Understanding the Learning Phases in Self-Supervised Learning via Critical Periods
Abstract
Self-supervised learning (SSL) has emerged as a powerful pretraining strategy to learn transferable representations from unlabeled data. Yet, it remains unclear how long SSL models should be pretrained to yield such representations. Contrary to the prevailing heuristic that longer pretraining translates to better downstream performance, we observe a transferability trade-off: across diverse SSL settings, intermediate checkpoints can yield stronger out-of-domain (OOD) generalization, whereas additional pretraining primarily benefits in-domain (ID) performance. From this observation, we hypothesize that SSL progresses through learning phases that can be characterized via the lens of critical periods (CP). Prior work on CP has shown that supervised models exhibit an early phase of high plasticity, followed by a consolidation phase where adaptability declines but task-specific performance increases. Since traditional CP analysis was developed for supervised settings, we rethink it for SSL in two ways. First, we inject deficits to perturb the pretraining data and assess their lasting impact on representation quality via downstream tasks. Second, we compute the Fisher Information on pretext objectives to track plasticity, quantifying how sensitive model parameters are to the pretext task.

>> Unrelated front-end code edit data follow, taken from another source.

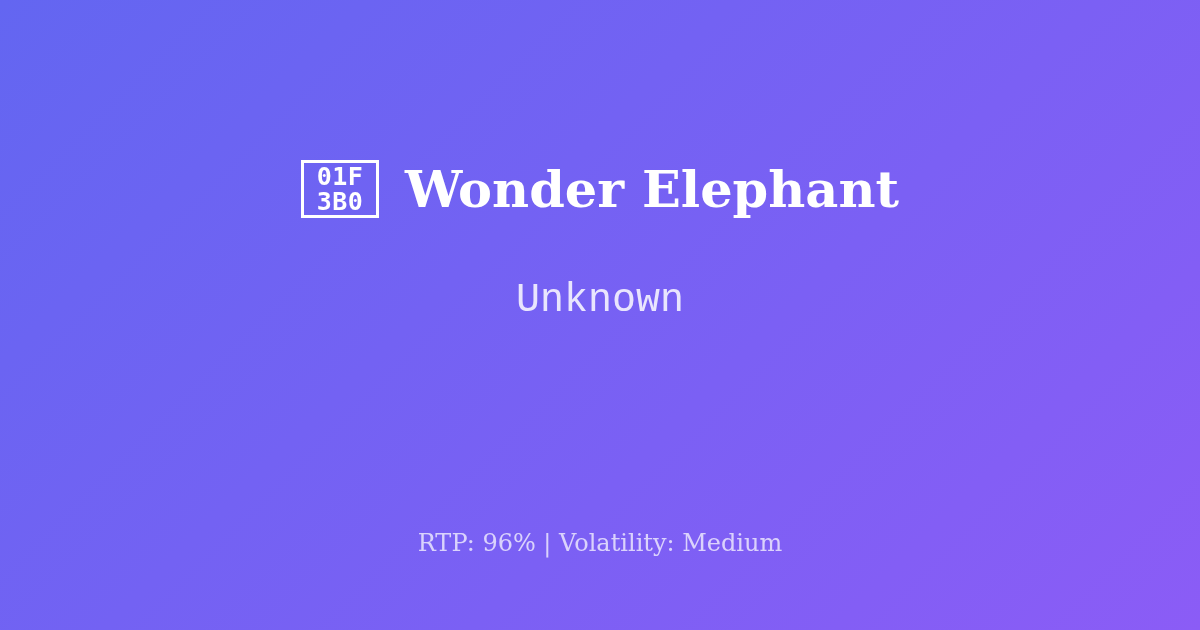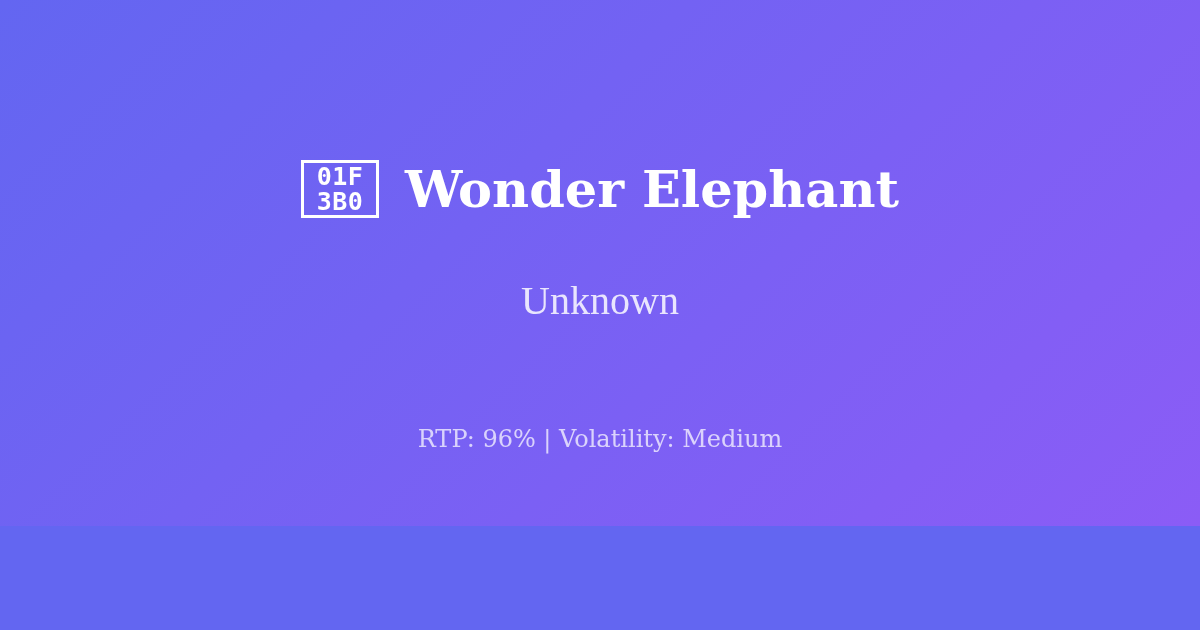--- a/index.html
+++ b/index.html
@@ -21,7 +21,7 @@
     position: relative;
     box-sizing: border-box;
     width: 1200px;
-    height: 526px;
+    height: 630px;
     display: flex;
     flex-direction: column;
     align-items: center;

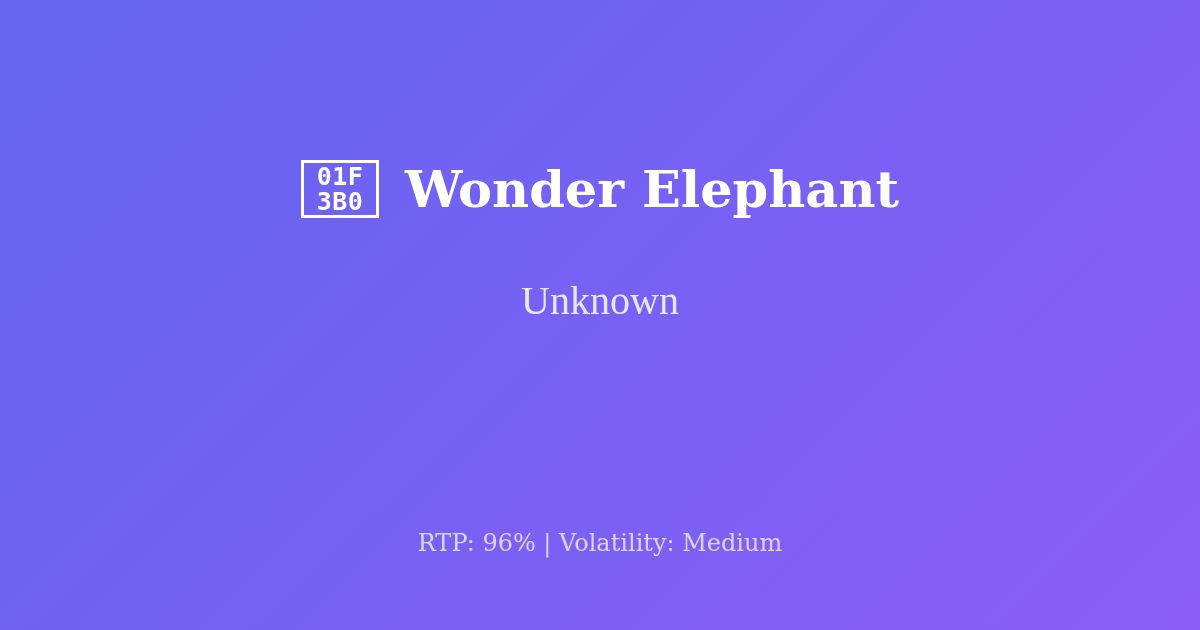--- a/index.html
+++ b/index.html
@@ -88,7 +88,7 @@
   .card-subtitle {
     margin: 0;
     margin-top: 46px;
-    font-family: Liberation Serif, serif;
+    font-family: Liberation Mono, monospace;
     font-weight: 400;
     font-size: 40px;
     line-height: 46px;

Our experiments suggest that SSL models may exhibit their own CP, with CP closure coinciding with a sweet spot for broad downstream transferability. Leveraging these insights, we introduce CP-guided checkpoint selection as a strategy for selecting checkpoints that offer stronger OOD transferability. Finally, to balance the transferability trade-off, we present CP-guided self-distillation, which selectively distills layer representations from the intermediate checkpoint into their overspecialized counterparts in the final checkpoint.